Kabul edilen tarih devirlerine ve gezegenimizde yaşamış olduğuna inanılan canlılar arasında genellikle daha çok tanınan ve popüler kültürde daha fazla yer tutan, ikonikleşmiş varlıklar olan dinozorlar Mezozoik Çağ’ın ilk bölümü olarak belirlenen Triyas Dönemi’nin sonlarında yani günümüzden ortalama 230 milyon yıl önce ortaya çıktılar ve hakkında farklı teoriler olan ancak büyük ölçüde bir kitlesel yok oluş olduğunda hemfikir olunan bir olay nedeniyle günümüzden 65 milyon yıl öncesinde yok oluşa geçene dek dünya üzerinde baskın olan varlıklarını sürdürmeye devam ettiler. Fakat dinozorlardan önce yaşayan canlılar hakkında popüler kültür referanslarına rastlamak bir hayli zor ama buna rağmen bu canlılar bizlere yaşadığımız dünyayı anlama konusunda yardımcı olabilir.

                Rinkozorlar (Rhynchosaur) dinozorlardan önce yaşamış ve tipik olarak koyun veya keçilere yakın boyutlarda olduğu belirlenen bir grup canlı. Rinkozorlar, Triyas döneminin günümüzden 250 milyon ila 225 milyon yıl önceye denk gelen kısımlarında yaşamış ve kalıntılara göre dinozorlar ile aynı anda var olmamışlar.

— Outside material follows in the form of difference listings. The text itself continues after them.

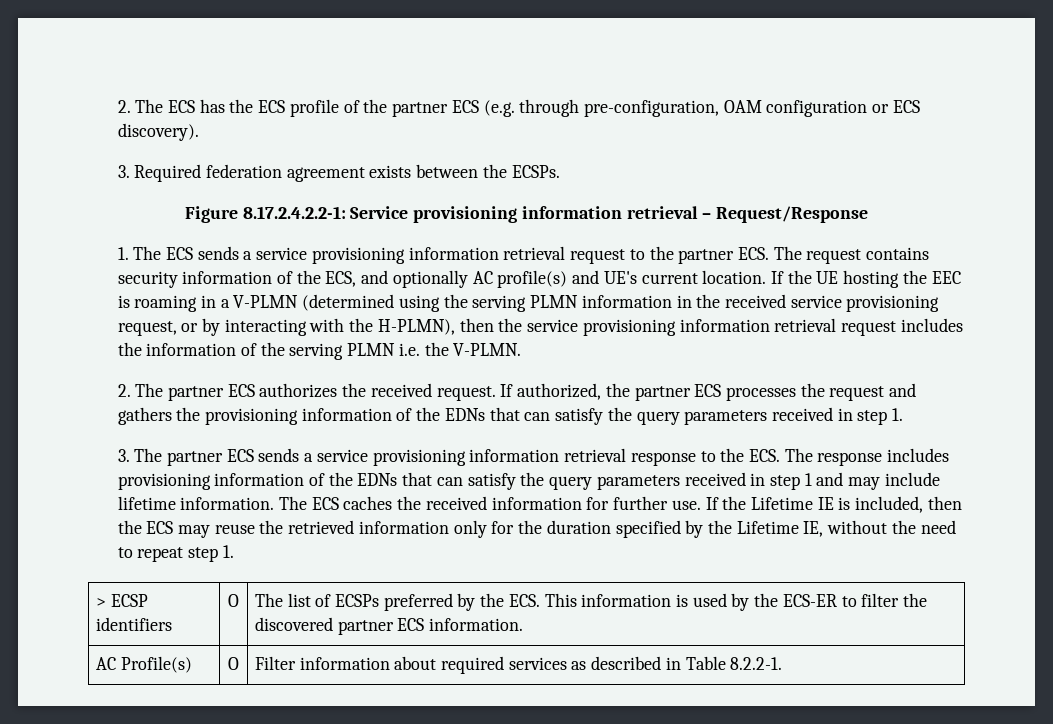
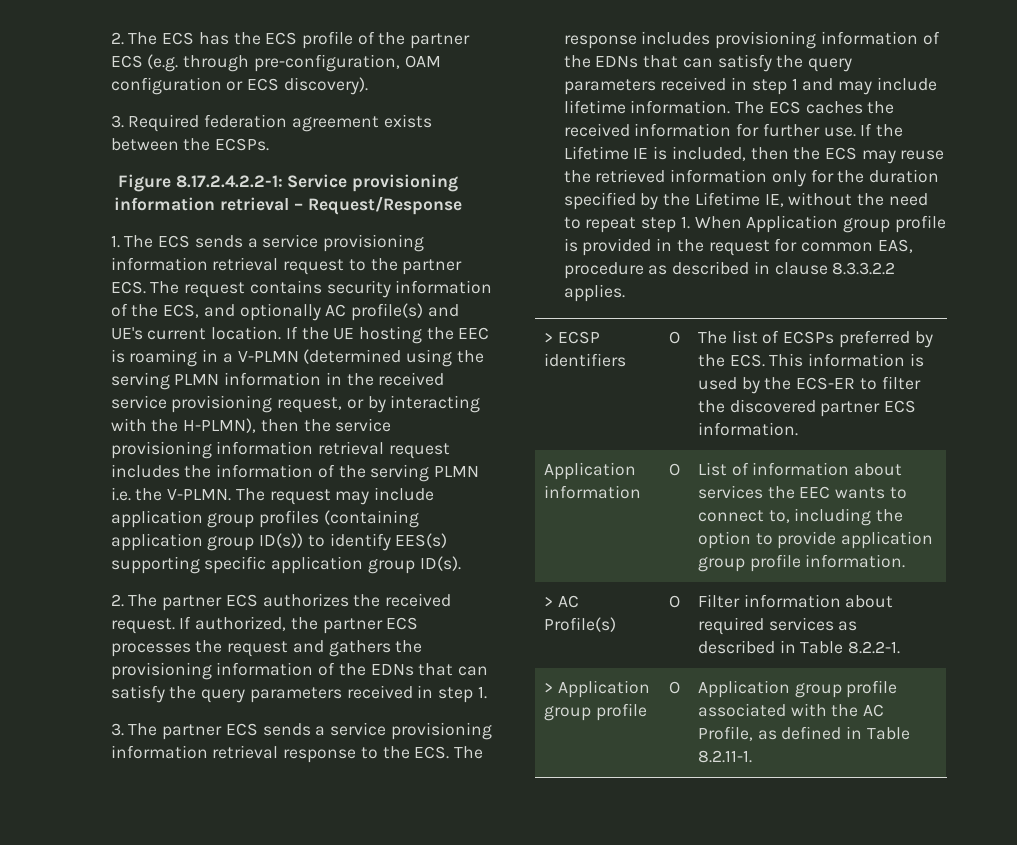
+ The request may include application group profiles (containing application group ID(s)) to identify EES(s) supporting specific application group ID(s).
- If the Lifetime IE is included, then the ECS may reuse the retrieved information only for the duration specified by the Lifetime IE, without the need to repeat step 1.
+ If the Lifetime IE is included, then the ECS may reuse the retrieved information only for the duration specified by the Lifetime IE, without the need to repeat step 1. When Application group profile is provided in the request for common EAS, procedure as described in clause 8.3.3.2.2 applies.
- AC Profile(s) | O | Filter information about required services as described in Table 8.2.2-1.
+ Application information | O | List of information about services the EEC wants to connect to, including the option to provide application group profile information.
+ > AC Profile(s) | O | Filter information about required services as described in Table 8.2.2-1.
+ > Application group profile | O | Application group profile associated with the AC Profile, as defined in Table 8.2.11-1.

                Bristol Üniversitesi’nden araştırmacılar tarafından yürütülen yeni bir çalışma modern teknikler ve detaylı analizler sayesinde bu canlıların yaşam ve beslenmelerine ışık tutuyor. Araştırmacılar inceledikleri Rinkozor iskeletlerinde ilginç bazı diş aşınmalarıyla karşılaştılar ve bu aşınmaya bağlı bir genelleme yapılabileceğini fark ettiler. Beslenme alışkanlıkları pek çok bitkiyi kapsayan Rinkozorlar bazı sert bitkileri de tüketiyordu. Çene ve dişleri sert bitkileri öğütebilecek şekilde gelişmiş olsa bile bu canlıların yaşları ilerledikçe sert bitkileri çiğnemenin yarattığı hasarı onaramamaya başladıkları ve yiyeceklerini aşınarak git gide çene kemiğine yaklaşan diş tabakalarıyla yemek zorunda kaldıkları ortaya çıktı. Aşınan dişlerin yerine yenilerin oluşabilmesi için çenenin arkasına kayan bir diş sistemleri olmasına rağmen ilerleyen yaşlardan bu mekanizma verimini yitiriyordu ve bu canlılar yemeklerini çene kemikleriyle öğütmeye çalışıyorlardı. İklim değişiklikleri nedeniyle eğrelti otu gibi sert bitkileri daha sık yemek durumda kaldıkları tahmin ediliyor. Bu bilgiler analiz edildiğinde Rinkozorların diş aşınmasından dolayı yemek yiyememeye başlayarak açlıktan öldükleri tahmin ediliyor.

                Var oldukları zaman aralığında değişen iklim ve buna bağlı olarak değişen beslenme alışkanlıklarının diş ve çene yapısı üzerindeki etkisinin bir canlı türünün geleceğini nasıl etkilediğini görmemizi sağlayan bu araştırmayı inceledikten sonra insanlığın yaşadığı benzer bir durumdan bahsetmek bizlere farklı bir bakış açısı sunabilir çünkü avcı-toplayıcı yaşantı sırasında beslenme alışkanlıkları büyük çoğunlukla et ve diğer hayvansal ürünlerden oluşan bizler, diş ve çene sağlığını koruyacak nitelikte, sert ve iyi derecede çiğneme gerektiren yiyecekler ile beslenme düzenimizden tarım bazlı hayata geçtiğimizde yiyeceklerin yumuşaması, daha az çiğnenme gerektirmesi ve karbonhidrat tüketiminin artması ile bakterileri besleyen bir ortam oluşumu nedeniyle diş aşınması ve çürümesinin hızlı artışı insanların genel sağlık durumunu kötüleştirmiş olduğu veya sağlık problemleri ile karşılaşma ihtimalini arttırdığı çıkarımı yapılabilir.